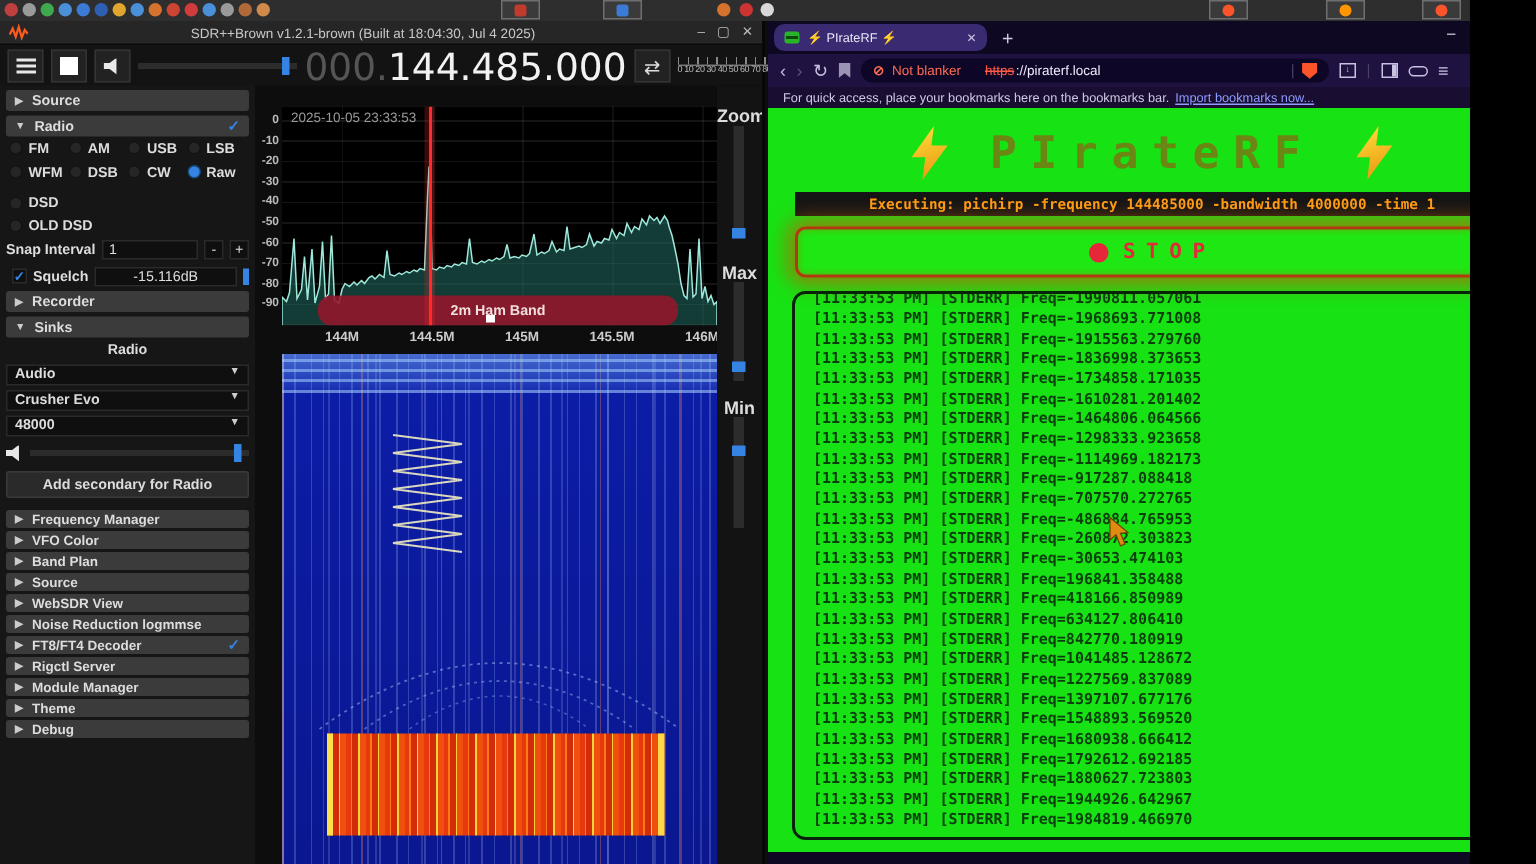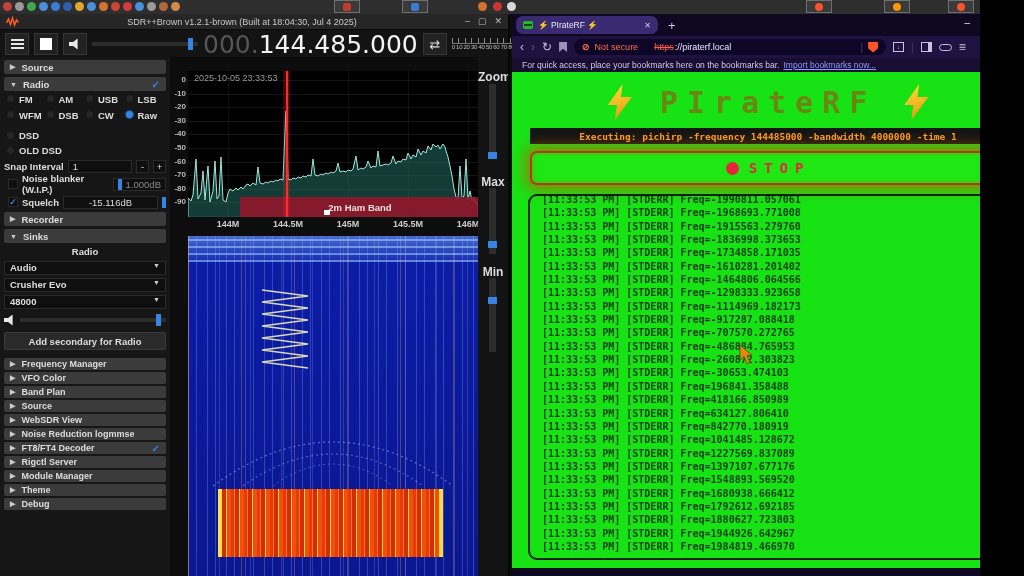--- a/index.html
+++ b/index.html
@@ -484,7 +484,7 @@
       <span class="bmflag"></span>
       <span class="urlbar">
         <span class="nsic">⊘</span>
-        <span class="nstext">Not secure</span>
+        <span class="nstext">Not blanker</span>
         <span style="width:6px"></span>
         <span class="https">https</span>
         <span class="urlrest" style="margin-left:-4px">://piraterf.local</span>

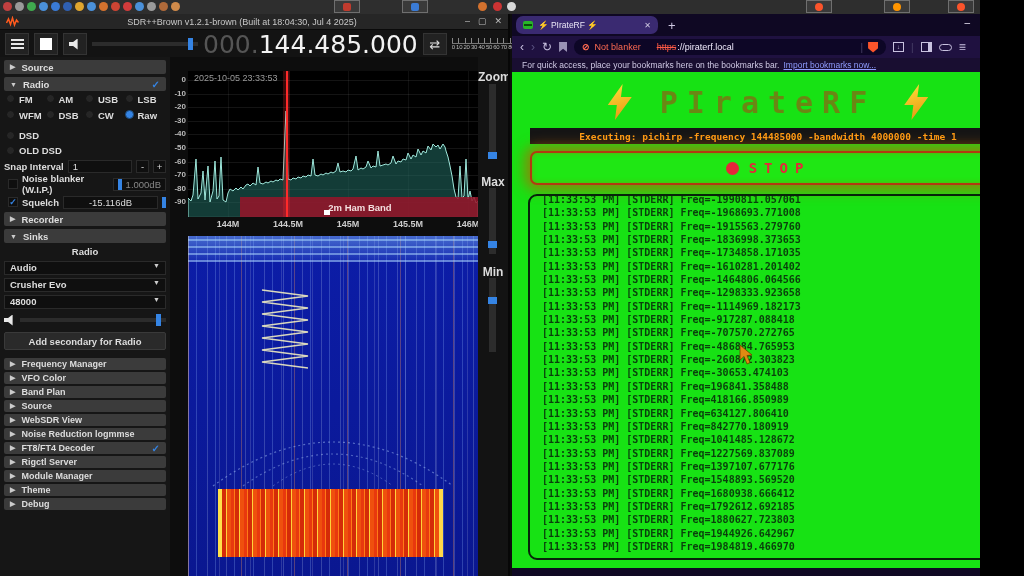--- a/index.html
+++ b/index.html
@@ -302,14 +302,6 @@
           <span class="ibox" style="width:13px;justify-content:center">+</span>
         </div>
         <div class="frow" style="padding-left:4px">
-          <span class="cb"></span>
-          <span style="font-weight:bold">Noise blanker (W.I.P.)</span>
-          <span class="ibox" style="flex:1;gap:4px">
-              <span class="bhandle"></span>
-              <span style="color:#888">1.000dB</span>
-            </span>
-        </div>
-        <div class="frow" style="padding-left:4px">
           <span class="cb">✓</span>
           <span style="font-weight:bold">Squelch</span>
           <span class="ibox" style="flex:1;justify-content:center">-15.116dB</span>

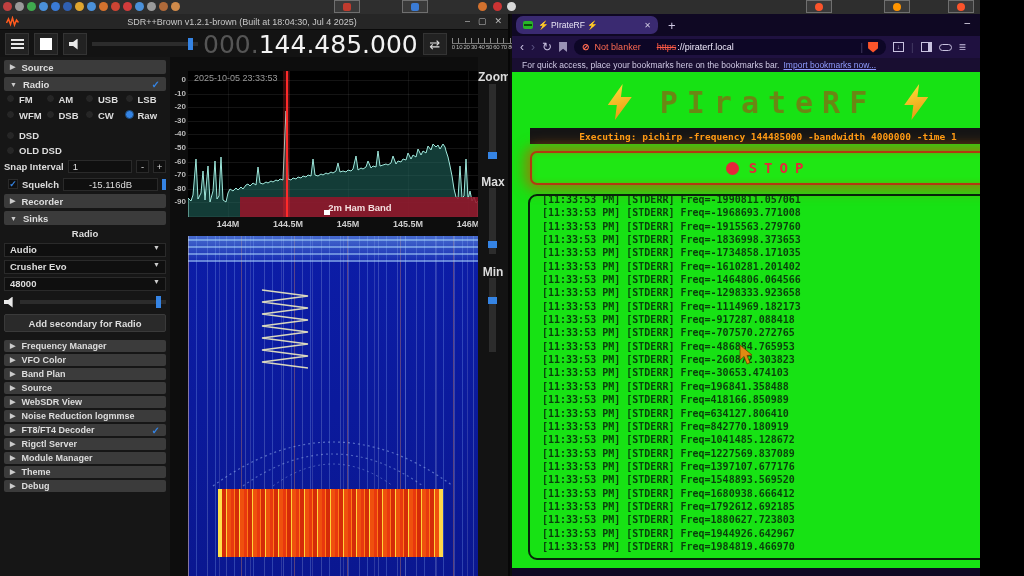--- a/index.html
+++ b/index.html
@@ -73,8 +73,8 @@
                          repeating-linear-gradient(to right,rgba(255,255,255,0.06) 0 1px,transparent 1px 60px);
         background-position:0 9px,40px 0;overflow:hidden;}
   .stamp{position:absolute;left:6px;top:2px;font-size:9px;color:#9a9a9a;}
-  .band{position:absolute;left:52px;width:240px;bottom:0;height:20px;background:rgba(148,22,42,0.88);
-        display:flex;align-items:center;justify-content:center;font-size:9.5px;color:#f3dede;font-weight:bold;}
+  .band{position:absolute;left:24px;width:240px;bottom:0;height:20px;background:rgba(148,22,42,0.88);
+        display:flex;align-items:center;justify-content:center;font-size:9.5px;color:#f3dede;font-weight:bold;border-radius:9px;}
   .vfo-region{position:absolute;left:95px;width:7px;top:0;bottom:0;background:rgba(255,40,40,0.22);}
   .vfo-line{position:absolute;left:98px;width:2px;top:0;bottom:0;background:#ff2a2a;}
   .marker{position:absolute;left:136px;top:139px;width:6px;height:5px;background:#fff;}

• [Prompt]: Count how many lines above carry the word "size". Only the number is required.

• [Response box]: 3